If any record holds an image, omit the image and print the rest exactly.

== INFORMATION SHOWN

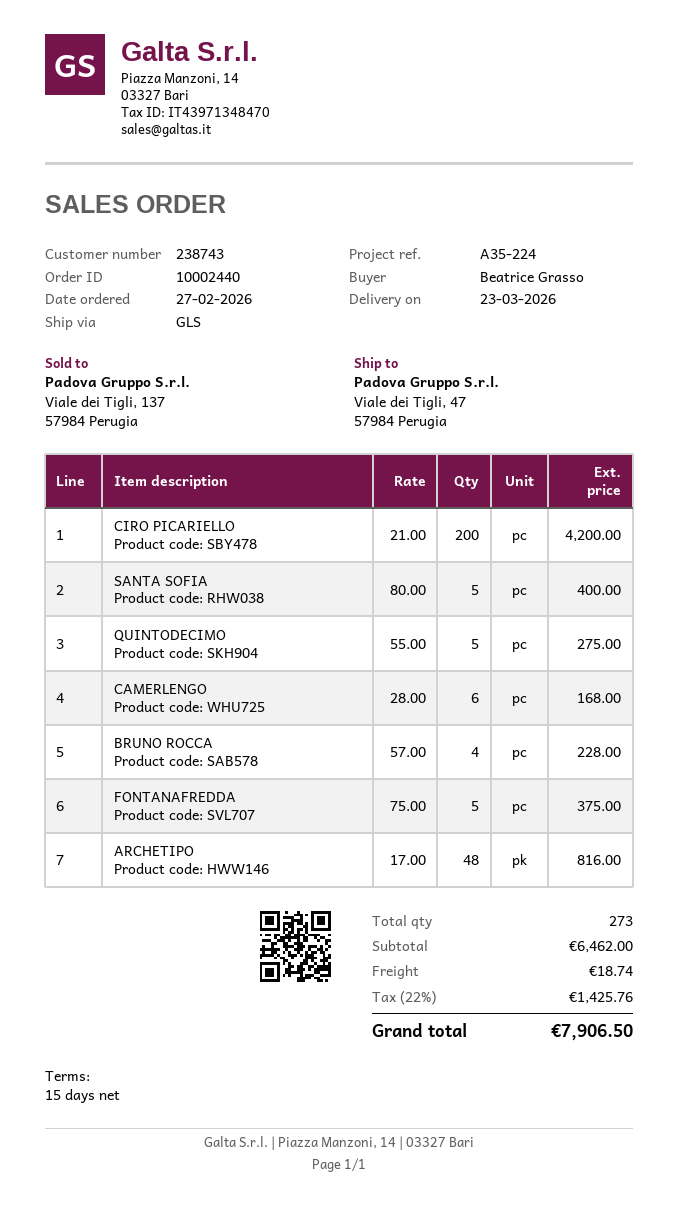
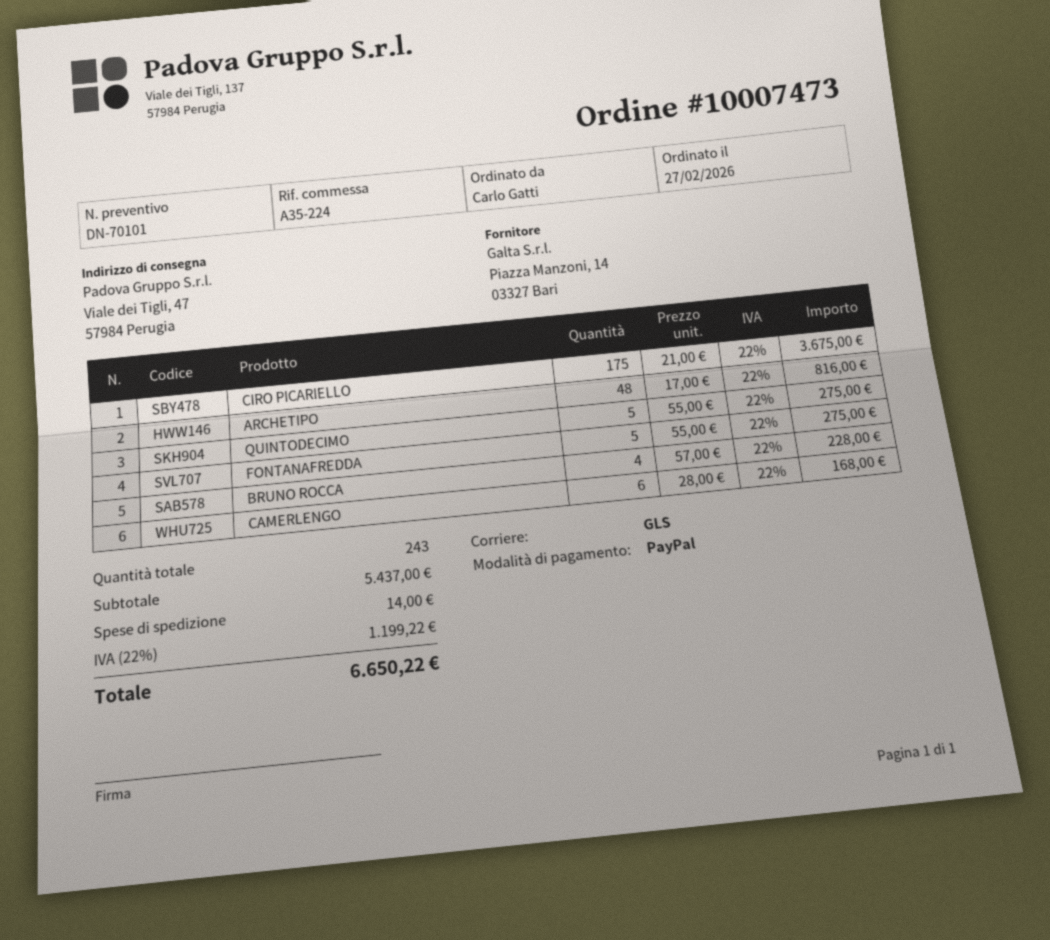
order number: 10002440 -> 10007473
ordered by: Beatrice Grasso -> Carlo Gatti
CIRO PICARIELLO: 200 x 21.00 = 4200.00 -> 175 x 21.00 = 3675.00
SANTA SOFIA: 5 x 80.00 = 400.00 -> none
FONTANAFREDDA: 5 x 75.00 = 375.00 -> 5 x 55.00 = 275.00
total quantity: 273 -> 243
subtotal: 6462.00 -> 5437.00
shipping: 18.74 -> 14.00
tax: 22% = 1425.76 -> 22% = 1199.22
total: 7906.50 -> 6650.22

====

(ANSWER TO THIS EXERCISE)
order number: 10002440 -> 10007473
ordered by: Beatrice Grasso -> Carlo Gatti
CIRO PICARIELLO: 200 x 21.00 = 4200.00 -> 175 x 21.00 = 3675.00
SANTA SOFIA: 5 x 80.00 = 400.00 -> none
FONTANAFREDDA: 5 x 75.00 = 375.00 -> 5 x 55.00 = 275.00
total quantity: 273 -> 243
subtotal: 6462.00 -> 5437.00
shipping: 18.74 -> 14.00
tax: 22% = 1425.76 -> 22% = 1199.22
total: 7906.50 -> 6650.22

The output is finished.